Unman, Wittering and Zigo is a 1958 radio play by the Anglo-Irish playwright Giles Cooper.

Plot
The play is set in a traditional boys’ boarding school. A teacher has died, apparently by accident: he fell off a cliff above the sea. John Ebony, a young man, is engaged to take his place; it is his first job and he hopes it will be permanent.

The class is strangely regimented and gradually the dialogue by class members becomes more ominous and threatening. They tell Ebony they killed the former teacher and show him the dead man's bloodstained wallet. They say they all have alibis. When Ebony reports this to the Headmaster, he brushes it off. When he seeks guidance from Cary Farthingale, the eccentric art master, he laughs. Ebony struggles to understand the truth, and who their leader might be.
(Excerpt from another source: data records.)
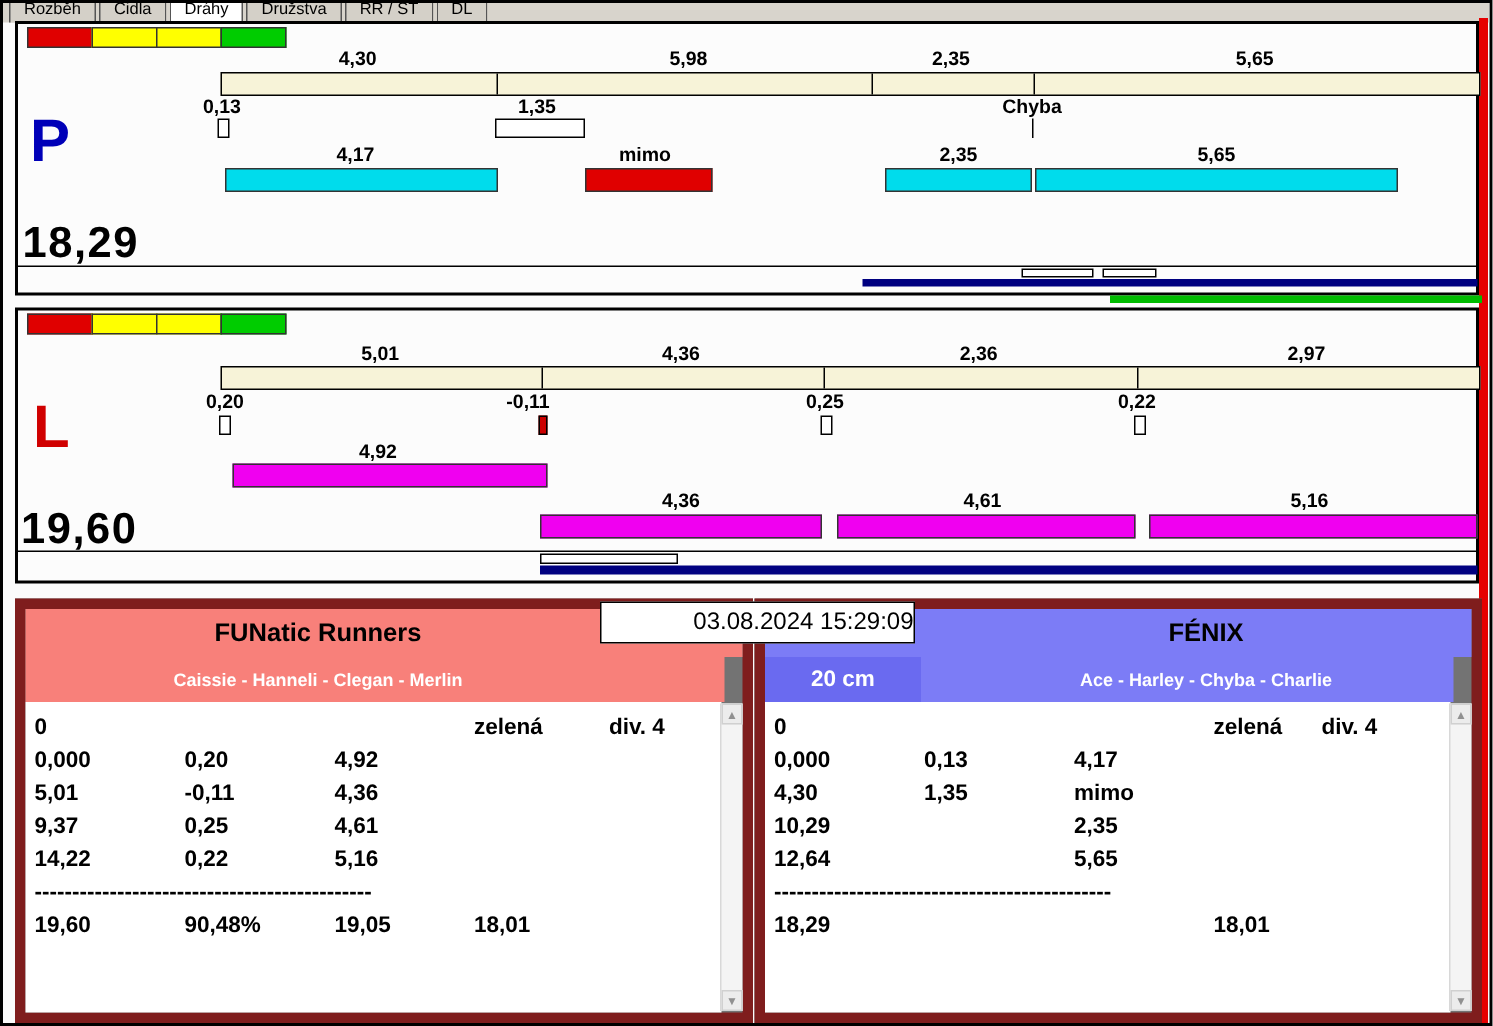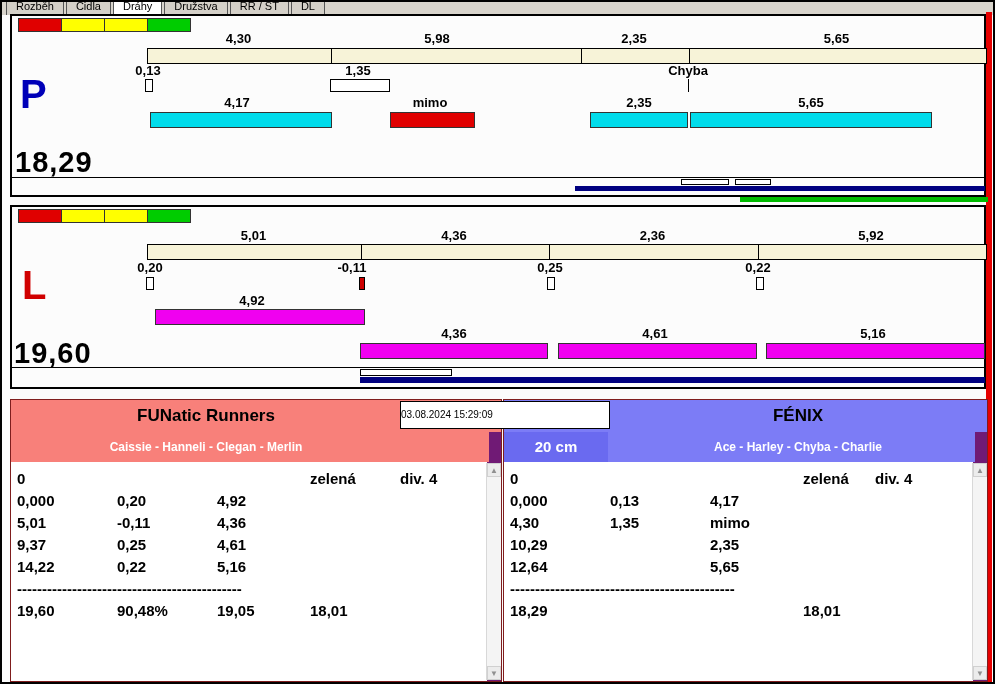--- a/index.html
+++ b/index.html
@@ -36,22 +36,22 @@
   .marker.wide { width:60px; } .marker.redm { background:#cc0000; width:6px; }
   .tick { position:absolute; width:1px; height:13px; background:#000; }
   .lane-letter { position:absolute; font-size:40px; font-weight:bold; line-height:1; }
   .lane-letter.p { color:#0000b8; } .lane-letter.l { color:#d00000; }
   .lane-total { position:absolute; font-size:29px; font-weight:bold; letter-spacing:1px; }
   .sepline { position:absolute; left:0; right:0; height:1px; background:#000; }
   .navy { position:absolute; background:#000080; }
   .outrect { position:absolute; background:#fff; border:1px solid #000; box-sizing:border-box; }
   .greenline { position:absolute; left:738px; top:195px; width:248px; height:5px; background:#00bb00; }
   
-  .footer-panel { position:absolute; top:397px; height:283px; background:#701a75;
-    border:1px solid #7f1d1d; box-sizing:border-box; }
+  .footer-panel { position:absolute; top:397px; height:283px; background:#737373;
+    border:7px solid #7f1d1d; box-sizing:border-box; }
   .fp-left { left:8px; width:492px; }
   .fp-right { left:501px; width:485px; }
   .fp-row1 { position:absolute; left:0; right:0; top:0; height:32px; }
   .fp-row2 { position:absolute; left:0; right:12px; top:32px; height:30px; }
   .fp-left .fp-row1, .fp-left .fp-row2 { background:#f8807a; }
   .fp-right .fp-row1, .fp-right .fp-row2 { background:#7c7cf6; }
   .team-title { position:absolute; top:0; height:32px; line-height:32px;
     font-size:17px; font-weight:bold; text-align:center; color:#000; }
   .team-members { position:absolute; top:0; height:30px; line-height:30px;
     font-size:12px; font-weight:bold; text-align:center; color:#fff; }
@@ -66,21 +66,21 @@
   .fp-right .t-row { grid-template-columns:100px 100px 93px 72px 1fr; }
   .t-cell { white-space:pre; overflow:visible; }
   .vscroll { position:absolute; right:0; top:63px; bottom:1px; width:14px;
     background:#f4f4f4; border-left:1px solid #d8d8d8; }
   .vscroll .arr { position:absolute; left:0; width:14px; height:14px;
     font-size:8px; line-height:14px; text-align:center; color:#909090;
     background:#ececec; border:1px solid #d0d0d0; box-sizing:border-box; }
   .vscroll .arr.up { top:0; } .vscroll .arr.down { bottom:0; }
   .datebox { position:absolute; left:398px; top:399px; width:210px; height:28px;
     background:#fff; border:1px solid #000; box-sizing:border-box;
-    font-size:10px; line-height:26px; text-align:left; z-index:5; }
+    font-size:16px; line-height:26px; text-align:right; z-index:5; }
 </style>
 </head>
 <body>
 
 <div class="screen">
 
   <div class="tabbar">
     <div class="tab">Rozběh</div>
     <div class="tab">Čidla</div>
     <div class="tab selected">Dráhy</div>
@@ -93,21 +93,21 @@
 
   <div class="panel" id="panelP">
     <div class="traffic">
       <span class="sq red"></span>
       <span class="sq yellow"></span>
       <span class="sq yellow"></span>
       <span class="sq green"></span>
     </div>
 
     <div class="lbl" style="left:135px;top:16px;width:183px">4,30</div>
-    <div class="lbl" style="left:300px;top:16px;width:250px">5,98</div>
+    <div class="lbl" style="left:322px;top:16px;width:250px">5,98</div>
     <div class="lbl" style="left:568px;top:16px;width:108px">2,35</div>
     <div class="lbl" style="left:676px;top:16px;width:297px">5,65</div>
 
     <div class="scale" style="left:135px;top:32px;width:838px">
       <i style="left:183px"></i>
         <i style="left:433px"></i>
         <i style="left:541px"></i>
     </div>
 
     <div class="lbl" style="left:104px;top:48px;width:64px">0,13</div>
@@ -143,21 +143,21 @@
     <div class="traffic">
       <span class="sq red"></span>
       <span class="sq yellow"></span>
       <span class="sq yellow"></span>
       <span class="sq green"></span>
     </div>
 
     <div class="lbl" style="left:135px;top:22px;width:213px">5,01</div>
     <div class="lbl" style="left:348px;top:22px;width:188px">4,36</div>
     <div class="lbl" style="left:536px;top:22px;width:209px">2,36</div>
-    <div class="lbl" style="left:745px;top:22px;width:228px">5,92</div>
+    <div class="lbl" style="left:745px;top:22px;width:228px">2,97</div>
 
     <div class="scale" style="left:135px;top:37px;width:838px">
       <i style="left:213px"></i>
         <i style="left:401px"></i>
         <i style="left:610px"></i>
     </div>
 
     <div class="lbl" style="left:106px;top:54px;width:64px">0,20</div>
     <div class="lbl" style="left:308px;top:54px;width:64px">-0,11</div>
     <div class="lbl" style="left:506px;top:54px;width:64px">0,25</div>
Intimidated by his class, and scorned by his new wife Nadia, Ebony feels like a failure. When he refuses to teach, the boys organise their own education, and behave perfectly when the Headmaster comes in. The boys gamble on the horses, and Ebony consents to carry their bets to a bookmaker in the town; he declines a commission.

Wittering, the weakling of the class, kills himself, leaving a suicide note admitting that he planned the murder. But Ebony still does not know who actually committed it. The boys confess everything to the police or their parents.
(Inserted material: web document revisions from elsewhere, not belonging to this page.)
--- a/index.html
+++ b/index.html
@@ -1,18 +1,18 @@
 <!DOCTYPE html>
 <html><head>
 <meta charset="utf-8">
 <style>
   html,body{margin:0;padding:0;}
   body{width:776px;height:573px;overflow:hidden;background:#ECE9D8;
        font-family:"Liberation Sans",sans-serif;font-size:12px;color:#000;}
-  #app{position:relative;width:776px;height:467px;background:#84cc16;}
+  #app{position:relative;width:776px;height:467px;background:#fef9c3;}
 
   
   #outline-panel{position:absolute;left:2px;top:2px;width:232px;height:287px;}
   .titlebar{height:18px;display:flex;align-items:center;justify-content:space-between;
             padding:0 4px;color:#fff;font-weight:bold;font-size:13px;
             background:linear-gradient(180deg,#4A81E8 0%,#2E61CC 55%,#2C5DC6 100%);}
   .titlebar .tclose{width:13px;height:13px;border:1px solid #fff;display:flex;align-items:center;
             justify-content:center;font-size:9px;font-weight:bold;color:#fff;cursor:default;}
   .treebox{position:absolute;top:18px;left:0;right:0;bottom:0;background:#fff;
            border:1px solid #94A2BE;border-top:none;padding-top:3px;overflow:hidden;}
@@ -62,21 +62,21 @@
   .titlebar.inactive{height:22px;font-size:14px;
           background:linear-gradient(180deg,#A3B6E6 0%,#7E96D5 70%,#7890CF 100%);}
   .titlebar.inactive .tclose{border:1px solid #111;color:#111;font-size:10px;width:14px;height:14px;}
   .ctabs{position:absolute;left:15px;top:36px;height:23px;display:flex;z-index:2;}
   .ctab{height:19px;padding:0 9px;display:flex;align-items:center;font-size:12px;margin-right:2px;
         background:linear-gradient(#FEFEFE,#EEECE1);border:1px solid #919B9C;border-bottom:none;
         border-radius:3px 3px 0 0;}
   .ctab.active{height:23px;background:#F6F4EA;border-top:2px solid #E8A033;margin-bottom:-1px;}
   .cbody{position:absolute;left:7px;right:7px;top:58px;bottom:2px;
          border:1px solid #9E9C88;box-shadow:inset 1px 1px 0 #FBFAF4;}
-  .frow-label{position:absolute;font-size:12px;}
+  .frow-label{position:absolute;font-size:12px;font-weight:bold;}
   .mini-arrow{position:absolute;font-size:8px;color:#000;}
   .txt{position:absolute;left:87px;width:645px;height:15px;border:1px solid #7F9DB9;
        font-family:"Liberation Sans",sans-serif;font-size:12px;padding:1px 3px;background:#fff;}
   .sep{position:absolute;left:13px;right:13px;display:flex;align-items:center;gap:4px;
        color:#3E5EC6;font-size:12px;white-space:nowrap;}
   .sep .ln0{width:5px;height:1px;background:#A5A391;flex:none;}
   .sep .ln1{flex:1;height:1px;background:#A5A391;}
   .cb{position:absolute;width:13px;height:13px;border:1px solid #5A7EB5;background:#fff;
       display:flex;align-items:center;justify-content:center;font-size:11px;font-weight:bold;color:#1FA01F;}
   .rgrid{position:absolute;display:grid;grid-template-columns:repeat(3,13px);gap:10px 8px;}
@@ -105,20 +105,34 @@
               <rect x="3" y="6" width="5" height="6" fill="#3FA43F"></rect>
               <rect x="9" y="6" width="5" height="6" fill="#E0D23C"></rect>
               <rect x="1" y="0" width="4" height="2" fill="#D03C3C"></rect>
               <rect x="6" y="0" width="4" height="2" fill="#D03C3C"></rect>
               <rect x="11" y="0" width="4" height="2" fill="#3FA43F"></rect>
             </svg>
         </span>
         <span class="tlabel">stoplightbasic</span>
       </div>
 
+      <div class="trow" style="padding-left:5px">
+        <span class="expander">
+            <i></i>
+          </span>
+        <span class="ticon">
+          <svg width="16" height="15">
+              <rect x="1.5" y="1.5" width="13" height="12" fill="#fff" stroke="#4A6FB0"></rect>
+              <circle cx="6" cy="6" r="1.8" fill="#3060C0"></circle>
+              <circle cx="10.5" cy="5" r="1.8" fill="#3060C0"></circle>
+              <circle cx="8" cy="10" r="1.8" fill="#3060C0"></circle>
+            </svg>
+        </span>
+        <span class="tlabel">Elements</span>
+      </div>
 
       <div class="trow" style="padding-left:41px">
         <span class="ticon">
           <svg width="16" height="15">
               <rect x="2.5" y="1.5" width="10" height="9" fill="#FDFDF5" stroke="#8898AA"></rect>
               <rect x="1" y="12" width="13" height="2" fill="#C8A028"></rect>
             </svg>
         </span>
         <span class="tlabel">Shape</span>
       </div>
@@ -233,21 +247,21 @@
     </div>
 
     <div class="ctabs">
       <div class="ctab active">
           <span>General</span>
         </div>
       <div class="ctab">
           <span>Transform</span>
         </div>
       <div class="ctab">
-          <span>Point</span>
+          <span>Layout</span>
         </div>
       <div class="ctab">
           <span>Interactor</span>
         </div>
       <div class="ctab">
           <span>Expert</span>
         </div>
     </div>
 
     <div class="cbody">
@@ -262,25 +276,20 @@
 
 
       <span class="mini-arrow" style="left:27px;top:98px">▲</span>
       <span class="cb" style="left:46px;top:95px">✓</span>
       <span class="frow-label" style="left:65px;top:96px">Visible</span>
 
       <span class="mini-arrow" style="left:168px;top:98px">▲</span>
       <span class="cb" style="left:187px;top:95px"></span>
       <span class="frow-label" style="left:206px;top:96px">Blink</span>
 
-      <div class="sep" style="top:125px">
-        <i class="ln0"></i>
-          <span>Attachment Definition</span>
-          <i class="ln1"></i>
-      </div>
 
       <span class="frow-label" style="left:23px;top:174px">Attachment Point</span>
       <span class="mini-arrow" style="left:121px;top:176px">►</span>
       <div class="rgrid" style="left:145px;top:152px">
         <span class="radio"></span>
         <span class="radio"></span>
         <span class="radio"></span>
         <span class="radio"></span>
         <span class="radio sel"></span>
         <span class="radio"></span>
Ebony asks Farthingale “who bound them together … who told them what to do.” Farthingale leads Ebony to acknowledge that it was authority, the teachers, including Ebony himself, who moulded them. Authority, Farthingale says, “is a necessary evil, and every bit as evil as it is necessary.”

Adaptations

The play was adapted for television as an episode of BBC 2's Theatre 625 series and broadcast in June 1965. It was the BBC's Italia Prize entry that year. It featured a number of young actors who gained a higher profile including Hywel Bennett and Dennis Waterman.

In 1967, the stage premiere was produced at Manchester Grammar School, directed by Brian Derbyshire and Brian Phythian, with Patrick Miller as John Ebony.

The play is part of the curriculum for GCSE and Standard Grade English coursework in the United Kingdom and is frequently performed in public schools. Cooper himself attended Lancing College in Sussex from 1932 to 1936.

A feature film version, directed by John Mackenzie, was released in 1971 with a screenplay by Simon Raven which stayed true to the basic plot, but added sexual scenes and changed Ebony's wife's name from Nadia to Sylvia. The 1971 film featured actors including David Hemmings and a young Michael Kitchen, and is also currently used for educational purposes in the UK.

In February 1990, a Wirral Grammar School for Boys Drama Society production, directed by Simon Carter, performed the play over 3 nights. The cast included Stephen Hughes as John Ebony, Kevin McDonnell as Cary Farthingale and Sonia Hardy as Nadia Ebony.

A reference to the play is made in the British TV series Little Britain, in which a schoolmaster finishes the morning roll call with "Unman, Wittering and Zigo absent", while Alan Bennett credits Giles Cooper and the play's influence in his creation of The History Boys.

Commercial release
The radio play was released in 2016 by Bournemouth University's Centre for Media History in a four CD set with three other Cooper radio plays, Mathray Beacon (1956), The Disagreeable Oyster (1957), and Under the Loofah Tree (1958).